Saved entries:

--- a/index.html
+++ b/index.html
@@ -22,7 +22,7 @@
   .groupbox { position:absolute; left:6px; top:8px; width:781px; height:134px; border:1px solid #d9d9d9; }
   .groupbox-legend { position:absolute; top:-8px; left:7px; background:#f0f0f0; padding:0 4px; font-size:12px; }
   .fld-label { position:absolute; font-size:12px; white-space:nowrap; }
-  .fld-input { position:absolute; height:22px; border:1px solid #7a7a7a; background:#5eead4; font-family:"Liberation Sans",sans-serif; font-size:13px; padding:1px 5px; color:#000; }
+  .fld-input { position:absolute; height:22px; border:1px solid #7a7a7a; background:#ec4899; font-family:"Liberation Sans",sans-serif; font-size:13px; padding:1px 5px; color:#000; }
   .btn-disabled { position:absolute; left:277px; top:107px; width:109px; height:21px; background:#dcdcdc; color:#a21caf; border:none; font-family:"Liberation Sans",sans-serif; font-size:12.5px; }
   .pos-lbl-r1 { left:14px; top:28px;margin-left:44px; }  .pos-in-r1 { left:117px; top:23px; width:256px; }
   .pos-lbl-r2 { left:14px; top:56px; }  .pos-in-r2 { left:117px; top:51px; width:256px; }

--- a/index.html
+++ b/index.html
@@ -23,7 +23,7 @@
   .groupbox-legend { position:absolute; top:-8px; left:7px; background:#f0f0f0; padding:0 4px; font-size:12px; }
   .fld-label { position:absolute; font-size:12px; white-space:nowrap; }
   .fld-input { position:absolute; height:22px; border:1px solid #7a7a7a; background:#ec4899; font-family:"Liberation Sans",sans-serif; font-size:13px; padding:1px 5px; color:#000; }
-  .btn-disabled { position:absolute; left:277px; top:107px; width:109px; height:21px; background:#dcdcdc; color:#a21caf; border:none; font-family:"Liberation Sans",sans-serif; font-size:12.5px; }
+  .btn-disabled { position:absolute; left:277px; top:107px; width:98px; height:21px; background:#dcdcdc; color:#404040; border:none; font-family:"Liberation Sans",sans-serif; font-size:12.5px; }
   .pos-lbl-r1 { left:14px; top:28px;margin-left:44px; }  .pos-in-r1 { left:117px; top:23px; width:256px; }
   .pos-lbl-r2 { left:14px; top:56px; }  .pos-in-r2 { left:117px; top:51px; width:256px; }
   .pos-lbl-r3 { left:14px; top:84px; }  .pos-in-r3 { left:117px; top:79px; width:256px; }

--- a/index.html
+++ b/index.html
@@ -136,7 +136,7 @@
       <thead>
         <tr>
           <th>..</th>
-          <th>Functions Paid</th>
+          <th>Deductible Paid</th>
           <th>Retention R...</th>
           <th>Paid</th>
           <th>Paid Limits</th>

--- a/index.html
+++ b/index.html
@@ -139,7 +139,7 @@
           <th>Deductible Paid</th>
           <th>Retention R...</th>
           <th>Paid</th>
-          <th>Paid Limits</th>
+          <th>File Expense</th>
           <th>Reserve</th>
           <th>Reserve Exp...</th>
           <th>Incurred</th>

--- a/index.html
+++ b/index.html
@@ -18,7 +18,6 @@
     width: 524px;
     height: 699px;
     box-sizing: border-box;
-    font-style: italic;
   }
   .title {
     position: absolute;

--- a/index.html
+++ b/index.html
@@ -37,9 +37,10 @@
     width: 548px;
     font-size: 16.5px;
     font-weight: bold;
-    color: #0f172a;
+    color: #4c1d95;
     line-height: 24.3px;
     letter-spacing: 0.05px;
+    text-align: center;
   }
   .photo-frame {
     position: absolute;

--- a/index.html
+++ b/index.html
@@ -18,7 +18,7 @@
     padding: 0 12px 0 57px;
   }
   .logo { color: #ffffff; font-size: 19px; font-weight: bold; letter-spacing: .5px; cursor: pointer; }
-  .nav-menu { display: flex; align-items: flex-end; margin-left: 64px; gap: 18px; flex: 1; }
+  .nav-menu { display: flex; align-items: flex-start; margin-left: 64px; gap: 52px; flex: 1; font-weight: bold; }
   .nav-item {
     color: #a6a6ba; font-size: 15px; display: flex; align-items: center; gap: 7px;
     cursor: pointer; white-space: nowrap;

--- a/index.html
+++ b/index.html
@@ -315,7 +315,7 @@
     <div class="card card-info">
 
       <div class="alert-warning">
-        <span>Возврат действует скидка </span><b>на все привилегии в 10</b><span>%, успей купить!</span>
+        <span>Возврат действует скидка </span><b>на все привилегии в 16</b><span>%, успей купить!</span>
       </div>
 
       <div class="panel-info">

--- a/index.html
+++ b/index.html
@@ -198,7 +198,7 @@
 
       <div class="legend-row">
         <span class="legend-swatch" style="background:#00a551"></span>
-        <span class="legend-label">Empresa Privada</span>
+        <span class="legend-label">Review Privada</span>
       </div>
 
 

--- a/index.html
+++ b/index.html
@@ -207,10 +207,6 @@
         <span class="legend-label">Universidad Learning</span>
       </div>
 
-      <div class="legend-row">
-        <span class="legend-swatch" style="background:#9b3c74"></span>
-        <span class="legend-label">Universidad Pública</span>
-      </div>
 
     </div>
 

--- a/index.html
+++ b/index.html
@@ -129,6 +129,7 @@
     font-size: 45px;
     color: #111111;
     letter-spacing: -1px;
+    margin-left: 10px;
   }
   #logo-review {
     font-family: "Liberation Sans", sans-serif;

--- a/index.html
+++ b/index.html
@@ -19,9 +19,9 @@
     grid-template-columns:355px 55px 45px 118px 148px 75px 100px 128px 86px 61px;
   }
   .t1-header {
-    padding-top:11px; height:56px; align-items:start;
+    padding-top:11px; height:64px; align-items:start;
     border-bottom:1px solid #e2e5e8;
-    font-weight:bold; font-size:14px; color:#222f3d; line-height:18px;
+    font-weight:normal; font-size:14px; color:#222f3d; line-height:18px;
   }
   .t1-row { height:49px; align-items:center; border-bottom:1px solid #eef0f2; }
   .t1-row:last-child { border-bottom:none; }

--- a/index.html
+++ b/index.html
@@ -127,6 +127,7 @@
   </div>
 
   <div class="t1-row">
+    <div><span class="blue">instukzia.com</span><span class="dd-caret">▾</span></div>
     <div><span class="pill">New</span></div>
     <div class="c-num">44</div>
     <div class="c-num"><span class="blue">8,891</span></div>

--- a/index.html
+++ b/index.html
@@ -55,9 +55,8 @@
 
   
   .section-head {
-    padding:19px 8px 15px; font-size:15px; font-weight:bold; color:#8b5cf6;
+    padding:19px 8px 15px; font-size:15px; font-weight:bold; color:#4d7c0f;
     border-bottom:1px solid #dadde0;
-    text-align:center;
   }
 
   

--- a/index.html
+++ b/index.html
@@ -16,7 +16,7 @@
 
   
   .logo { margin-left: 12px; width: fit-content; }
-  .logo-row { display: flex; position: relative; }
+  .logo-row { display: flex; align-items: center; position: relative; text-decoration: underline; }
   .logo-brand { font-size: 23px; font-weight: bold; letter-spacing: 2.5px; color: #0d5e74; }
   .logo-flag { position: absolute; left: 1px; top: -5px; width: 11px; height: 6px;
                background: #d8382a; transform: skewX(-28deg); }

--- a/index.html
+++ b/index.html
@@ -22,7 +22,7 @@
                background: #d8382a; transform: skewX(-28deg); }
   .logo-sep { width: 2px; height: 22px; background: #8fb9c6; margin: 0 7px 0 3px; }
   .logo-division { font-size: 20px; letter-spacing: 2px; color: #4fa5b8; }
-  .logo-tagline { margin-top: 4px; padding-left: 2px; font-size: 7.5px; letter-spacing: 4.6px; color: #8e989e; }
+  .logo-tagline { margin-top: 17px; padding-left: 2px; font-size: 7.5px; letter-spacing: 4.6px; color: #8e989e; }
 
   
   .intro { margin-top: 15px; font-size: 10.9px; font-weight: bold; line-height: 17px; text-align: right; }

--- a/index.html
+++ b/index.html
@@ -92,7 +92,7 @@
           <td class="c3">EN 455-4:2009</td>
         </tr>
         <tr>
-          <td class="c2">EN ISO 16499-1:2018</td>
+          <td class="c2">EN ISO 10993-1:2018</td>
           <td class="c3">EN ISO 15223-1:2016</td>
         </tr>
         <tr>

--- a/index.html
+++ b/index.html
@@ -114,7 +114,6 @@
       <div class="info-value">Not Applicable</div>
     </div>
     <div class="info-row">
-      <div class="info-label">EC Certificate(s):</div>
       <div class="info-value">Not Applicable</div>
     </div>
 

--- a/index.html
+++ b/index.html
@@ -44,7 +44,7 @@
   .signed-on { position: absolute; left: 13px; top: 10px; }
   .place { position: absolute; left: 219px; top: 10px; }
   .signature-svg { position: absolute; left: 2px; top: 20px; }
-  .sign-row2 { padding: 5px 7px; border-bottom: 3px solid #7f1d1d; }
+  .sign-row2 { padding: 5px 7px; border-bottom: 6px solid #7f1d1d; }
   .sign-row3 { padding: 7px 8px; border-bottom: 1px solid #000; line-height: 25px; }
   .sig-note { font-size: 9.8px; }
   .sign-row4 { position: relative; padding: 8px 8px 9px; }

=== DIRECTIONS FOR THIS TASK ===
Of the lines above, retype only those from the line containing "cursor: pointer; white-space: nowrap;" through the line containing "font-weight:bold; font-size:14px; color:#222f3d;", including both, exactly.

=== REPLY ===
     cursor: pointer; white-space: nowrap;

--- a/index.html
+++ b/index.html
@@ -315,7 +315,7 @@
     <div class="card card-info">
 
       <div class="alert-warning">
-        <span>Возврат действует скидка </span><b>на все привилегии в 10</b><span>%, успей купить!</span>
+        <span>Возврат действует скидка </span><b>на все привилегии в 16</b><span>%, успей купить!</span>
       </div>
 
       <div class="panel-info">

--- a/index.html
+++ b/index.html
@@ -198,7 +198,7 @@
 
       <div class="legend-row">
         <span class="legend-swatch" style="background:#00a551"></span>
-        <span class="legend-label">Empresa Privada</span>
+        <span class="legend-label">Review Privada</span>
       </div>
 
 

--- a/index.html
+++ b/index.html
@@ -207,10 +207,6 @@
         <span class="legend-label">Universidad Learning</span>
       </div>
 
-      <div class="legend-row">
-        <span class="legend-swatch" style="background:#9b3c74"></span>
-        <span class="legend-label">Universidad Pública</span>
-      </div>
 
     </div>
 

--- a/index.html
+++ b/index.html
@@ -129,6 +129,7 @@
     font-size: 45px;
     color: #111111;
     letter-spacing: -1px;
+    margin-left: 10px;
   }
   #logo-review {
     font-family: "Liberation Sans", sans-serif;

--- a/index.html
+++ b/index.html
@@ -19,9 +19,9 @@
     grid-template-columns:355px 55px 45px 118px 148px 75px 100px 128px 86px 61px;
   }
   .t1-header {
-    padding-top:11px; height:56px; align-items:start;
+    padding-top:11px; height:64px; align-items:start;
     border-bottom:1px solid #e2e5e8;
-    font-weight:bold; font-size:14px; color:#222f3d; line-height:18px;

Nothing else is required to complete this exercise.